Import AI 175: Amazon releases AI logistics benchmark; rise of the jellobots; China release an air traffic control recording dataset

by Jack Clark

Automating aerospace: China releases English & Chinese air traffic control voice dataset:
…~60 hours of audio collected from real-world situations…
Chinese researchers from Sichuan University, the Chinese Civil Aviation Administration, and a startup called Wisesoft have developed a large-scale speech recognition dataset based on conversations between air-traffic control operators and pilots. The dataset – which is available for non-commercial use following registration – is designed to help researchers improve the state of the art on speech recognition in air-traffic control and could help enable further automation and increase safety in air travel infrastructure.

What goes into the ATCSpeech dataset? The researchers created a team of 40 people to collect and label real-time ATC speech for the research. They created a large-scale dataset and are releasing a slice of it for free (following registration); this dataset contains around 40 hours of Chinese speech and 19 hours of English speech. “This is the first work that aims at creating a real ASR corpus for the ATC application with accented Chinese and English speeches,” the authors write.
The dataset contains 698 distinct Chinese characters and 584 English words. They also tag the speech with the gender of the speaker, the role they’re inhabiting (pilot or controller), whether the recording is good or bad quality, what phase of flight the plane being discussed is in, and what airport control tower the speech was collected from.

Why care about having automatic speech recognition (ASR) in an air-traffic control context? The authors put forward three main reasons: it makes it easy to create automated, real-time responses to verbal queries from human pilots; robotic pilots can work with human air-traffic controllers via ASR combined with a text-to-speech (TTS) system; and the ASR can be used to rapidly analyze historical archives of ATC speech.

What makes air traffic control (ATC) speech difficult to work with?

Volatile background noise ; controllers communicate with several pilots through the same radiofrequency, switching back and forth across different audio streams
Variable speech rates – ATC people tend to talk very quickly, but can also talk slowly
Multilingual: English is the universal language for ATC communication, but domestic pilots speak with controllers in local languages.
Code-switching: People use terms that are hard to mis-hear, eg saying “niner” instead of “nine”.
Mixed vocabulary: Some words are used very infrequently, leading to sparsity in the data distribution

Dataset availability: It’s a little unclear how to access the dataset. I’ve emailed the paper authors and will update this if I hear back.
Read more: ATCSpeech: a multilingual pilot-controller speech corpus from real Air Traffic Control environment (Arxiv).

####################################################

You + AI + Lego = Become a Lego minifigure!
Next year, lego fanatics who visit the Legoland New York Resort could get morphed into lego characters with the help of AI.

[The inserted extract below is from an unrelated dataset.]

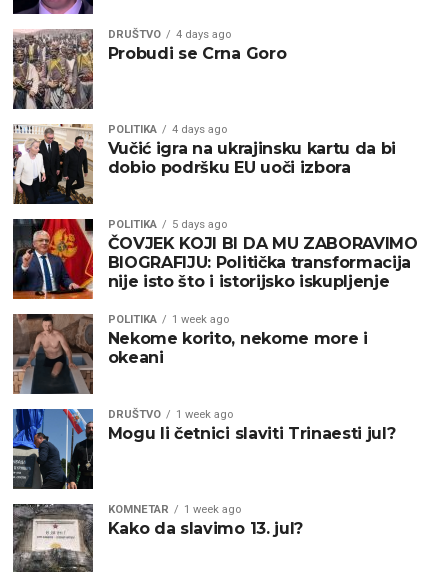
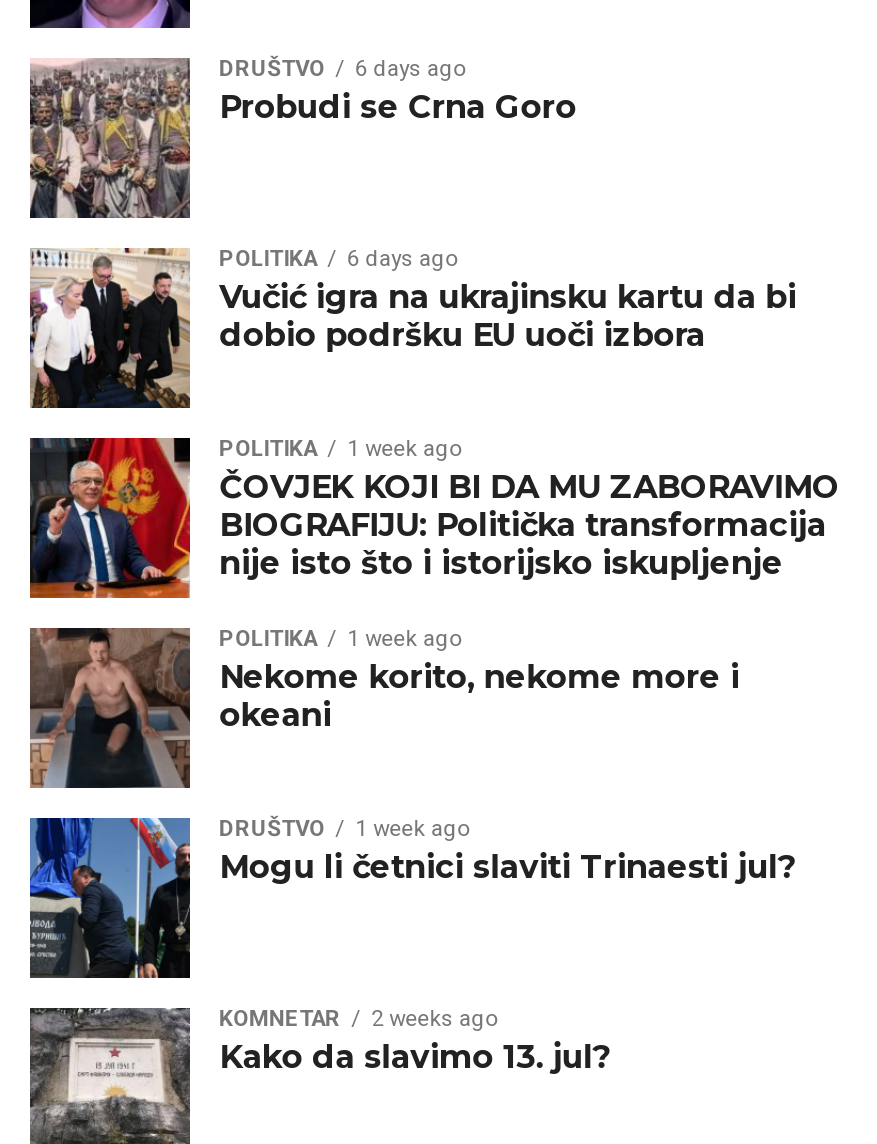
[108,28,231,41] DRUŠTVO 4 days ago -> [219,56,465,82] DRUŠTVO 6 days ago
[108,123,227,136] POLITIKA 4 days ago -> [219,246,457,272] POLITIKA 6 days ago
[108,218,227,231] POLITIKA 5 days ago -> [219,436,461,462] POLITIKA 1 week ago
[108,503,241,516] KOMNETAR 1 week ago -> [219,1006,497,1032] KOMNETAR 2 weeks ago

At the theme park, attendees will be able to ride in the “Lego Factory Adventure Ride” which uses ‘HoloTrac’ technology to convert a human into a virtual lego character. “That includes copying the rider’s hair color, glasses, jewelry, clothing, and even facial expressions, which are detected and Lego-ized in about half a second’s time,” according to Gizmodo. There isn’t much information available regarding HoloTrac online, but various news articles say it is built on an existing machine learning platform developed y Holovis and uses modern computer vision techniques – therefore, it seems likely this system will be using some of the recent face/body-morphing style transfer tech that has been developed in the broader research community.

Why this matters: Leisure is culture, and as a kid who went to Legoland and has a bunch of memories as a consequence, I wonder how culture changes when people have rosy childhood memories of amusement park ‘rides’ that use AI technologies to magically turn people into toy-versions of themselves.
Read more: Lego Will Use AI and Motion Tracking To Turn Guests Into Minifigures at Its New York Theme Park (Gizmodo).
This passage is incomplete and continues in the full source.